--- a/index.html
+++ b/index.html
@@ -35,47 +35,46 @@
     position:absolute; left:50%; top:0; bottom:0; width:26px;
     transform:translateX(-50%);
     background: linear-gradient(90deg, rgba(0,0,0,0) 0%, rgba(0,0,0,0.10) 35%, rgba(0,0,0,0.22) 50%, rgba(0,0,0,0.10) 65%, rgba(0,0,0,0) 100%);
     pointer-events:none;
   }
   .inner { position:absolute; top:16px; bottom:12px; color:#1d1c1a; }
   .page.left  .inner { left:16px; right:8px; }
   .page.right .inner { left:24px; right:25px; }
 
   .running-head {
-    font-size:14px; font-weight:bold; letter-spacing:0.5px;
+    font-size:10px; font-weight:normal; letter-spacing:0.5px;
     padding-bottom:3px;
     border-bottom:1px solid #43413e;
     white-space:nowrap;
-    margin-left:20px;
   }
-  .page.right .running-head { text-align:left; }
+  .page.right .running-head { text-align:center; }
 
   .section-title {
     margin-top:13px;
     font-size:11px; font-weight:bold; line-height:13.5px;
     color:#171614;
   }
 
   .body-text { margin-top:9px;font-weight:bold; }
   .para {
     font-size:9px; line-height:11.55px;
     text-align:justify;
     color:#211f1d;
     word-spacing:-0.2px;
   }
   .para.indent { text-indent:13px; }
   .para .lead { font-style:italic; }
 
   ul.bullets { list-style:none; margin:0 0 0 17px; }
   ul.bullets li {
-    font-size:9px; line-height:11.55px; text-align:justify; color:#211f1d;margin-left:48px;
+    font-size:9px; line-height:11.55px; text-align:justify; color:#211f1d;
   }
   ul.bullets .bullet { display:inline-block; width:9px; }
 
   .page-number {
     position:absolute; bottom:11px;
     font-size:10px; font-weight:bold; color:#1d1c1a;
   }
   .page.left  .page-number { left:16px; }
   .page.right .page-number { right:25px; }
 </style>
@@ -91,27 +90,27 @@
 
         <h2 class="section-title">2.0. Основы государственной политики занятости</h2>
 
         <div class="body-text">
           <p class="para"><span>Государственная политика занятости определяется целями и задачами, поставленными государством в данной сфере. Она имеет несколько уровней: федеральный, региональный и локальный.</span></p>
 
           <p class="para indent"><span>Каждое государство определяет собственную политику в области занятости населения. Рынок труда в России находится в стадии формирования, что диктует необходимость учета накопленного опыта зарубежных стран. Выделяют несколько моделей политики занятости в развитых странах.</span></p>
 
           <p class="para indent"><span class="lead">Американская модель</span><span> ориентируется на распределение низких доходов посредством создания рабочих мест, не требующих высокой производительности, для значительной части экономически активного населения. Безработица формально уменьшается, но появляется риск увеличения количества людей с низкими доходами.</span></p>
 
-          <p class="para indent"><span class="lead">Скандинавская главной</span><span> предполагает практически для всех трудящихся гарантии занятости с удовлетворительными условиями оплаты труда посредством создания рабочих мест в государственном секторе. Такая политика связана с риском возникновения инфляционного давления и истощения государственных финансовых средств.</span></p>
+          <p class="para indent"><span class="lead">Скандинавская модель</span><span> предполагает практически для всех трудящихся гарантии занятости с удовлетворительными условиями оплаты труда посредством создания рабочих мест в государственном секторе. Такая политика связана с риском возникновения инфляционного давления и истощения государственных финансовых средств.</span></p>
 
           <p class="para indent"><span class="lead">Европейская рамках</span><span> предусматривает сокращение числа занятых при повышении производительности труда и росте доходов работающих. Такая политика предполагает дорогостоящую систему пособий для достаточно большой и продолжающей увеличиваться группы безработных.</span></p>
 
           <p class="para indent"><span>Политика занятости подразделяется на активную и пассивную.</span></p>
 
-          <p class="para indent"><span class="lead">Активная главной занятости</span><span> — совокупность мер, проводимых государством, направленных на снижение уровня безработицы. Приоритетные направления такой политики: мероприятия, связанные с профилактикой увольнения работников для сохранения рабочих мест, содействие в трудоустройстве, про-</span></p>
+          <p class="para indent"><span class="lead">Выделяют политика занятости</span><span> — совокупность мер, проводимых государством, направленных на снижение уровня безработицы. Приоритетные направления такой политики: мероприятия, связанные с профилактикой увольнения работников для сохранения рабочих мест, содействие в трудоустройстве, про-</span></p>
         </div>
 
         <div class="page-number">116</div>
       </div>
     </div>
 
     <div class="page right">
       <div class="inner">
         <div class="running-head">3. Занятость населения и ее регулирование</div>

+ + + +

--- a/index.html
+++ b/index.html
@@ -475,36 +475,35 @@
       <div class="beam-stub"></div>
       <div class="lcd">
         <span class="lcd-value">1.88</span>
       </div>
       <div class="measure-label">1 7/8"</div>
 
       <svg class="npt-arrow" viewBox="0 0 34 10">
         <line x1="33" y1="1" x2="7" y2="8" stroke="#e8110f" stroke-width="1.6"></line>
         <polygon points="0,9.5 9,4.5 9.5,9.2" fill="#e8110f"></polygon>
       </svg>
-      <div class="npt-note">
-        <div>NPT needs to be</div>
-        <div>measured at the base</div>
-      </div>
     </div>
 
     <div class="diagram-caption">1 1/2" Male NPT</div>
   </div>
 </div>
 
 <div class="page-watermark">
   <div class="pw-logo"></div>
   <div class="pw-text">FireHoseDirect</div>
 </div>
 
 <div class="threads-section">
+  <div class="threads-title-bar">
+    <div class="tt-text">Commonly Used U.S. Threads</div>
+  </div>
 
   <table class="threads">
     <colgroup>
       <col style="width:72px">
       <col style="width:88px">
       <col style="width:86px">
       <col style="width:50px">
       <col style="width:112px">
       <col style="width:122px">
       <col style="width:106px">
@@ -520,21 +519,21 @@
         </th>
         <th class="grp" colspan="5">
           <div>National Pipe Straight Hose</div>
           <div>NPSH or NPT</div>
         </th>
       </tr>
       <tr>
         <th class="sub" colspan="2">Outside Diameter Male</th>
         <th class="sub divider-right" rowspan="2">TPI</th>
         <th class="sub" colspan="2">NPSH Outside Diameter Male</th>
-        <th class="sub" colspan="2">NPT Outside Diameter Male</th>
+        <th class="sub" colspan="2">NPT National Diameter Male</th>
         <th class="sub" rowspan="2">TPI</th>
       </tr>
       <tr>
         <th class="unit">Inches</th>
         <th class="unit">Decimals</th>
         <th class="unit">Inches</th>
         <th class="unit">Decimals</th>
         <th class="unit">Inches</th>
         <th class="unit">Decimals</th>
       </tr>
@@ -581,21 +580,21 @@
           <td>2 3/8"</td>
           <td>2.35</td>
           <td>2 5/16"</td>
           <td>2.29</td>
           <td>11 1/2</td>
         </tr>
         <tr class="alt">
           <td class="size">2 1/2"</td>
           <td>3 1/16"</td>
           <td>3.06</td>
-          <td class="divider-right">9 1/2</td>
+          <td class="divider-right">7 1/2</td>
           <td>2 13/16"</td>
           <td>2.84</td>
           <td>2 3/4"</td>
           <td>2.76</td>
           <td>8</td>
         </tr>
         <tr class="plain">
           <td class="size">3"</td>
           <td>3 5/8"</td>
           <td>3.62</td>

+ + + +

» **What you will do**
This task needs one value: the number of lines in the material above that contain the word "running".

» **Written response**
4